Action item:
From the entries, copy out every line in which the word "Area" is found.

━━━

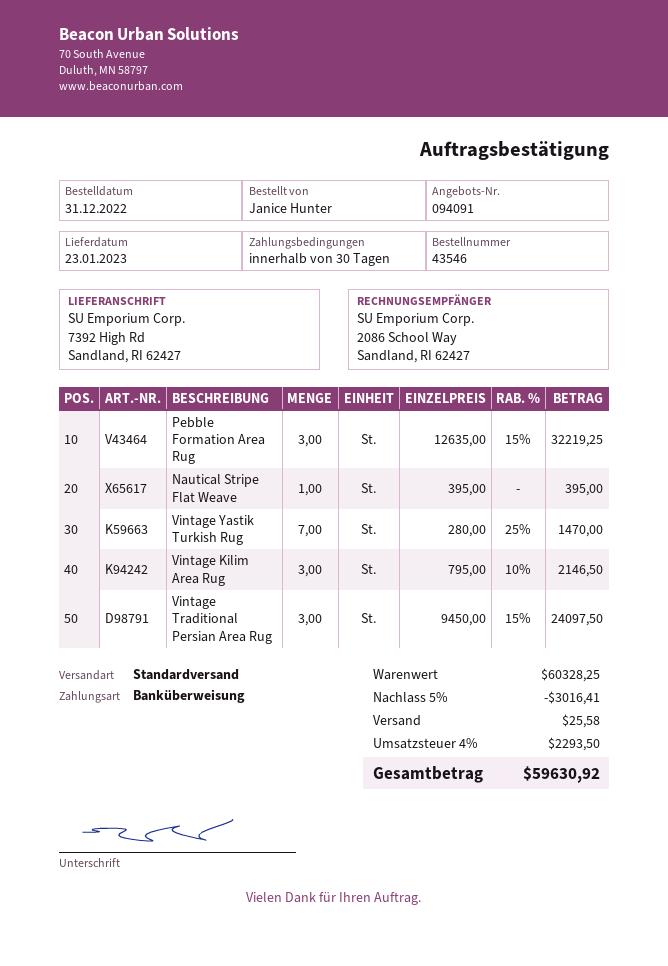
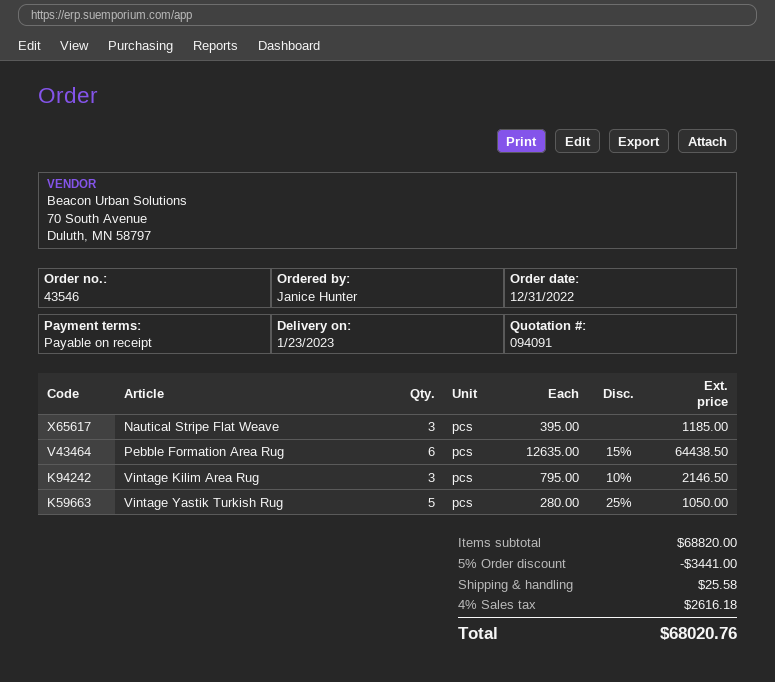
payment terms: 30 days -> on receipt
Pebble Formation Area Rug: 3 x 12635.00 - 15% = 32219.25 -> 6 x 12635.00 - 15% = 64438.50
Nautical Stripe Flat Weave: 1 x 395.00 = 395.00 -> 3 x 395.00 = 1185.00
Vintage Yastik Turkish Rug: 7 x 280.00 - 25% = 1470.00 -> 5 x 280.00 - 25% = 1050.00
Vintage Traditional Persian Area Rug: 3 x 9450.00 - 15% = 24097.50 -> none
subtotal: 60328.25 -> 68820.00
discount: 5% = 3016.41 -> 5% = 3441.00
tax: 4% = 2293.50 -> 4% = 2616.18
total: 59630.92 -> 68020.76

━━━

Solution below:
Pebble Formation Area Rug: 3 x 12635.00 - 15% = 32219.25 -> 6 x 12635.00 - 15% = 64438.50
Vintage Traditional Persian Area Rug: 3 x 9450.00 - 15% = 24097.50 -> none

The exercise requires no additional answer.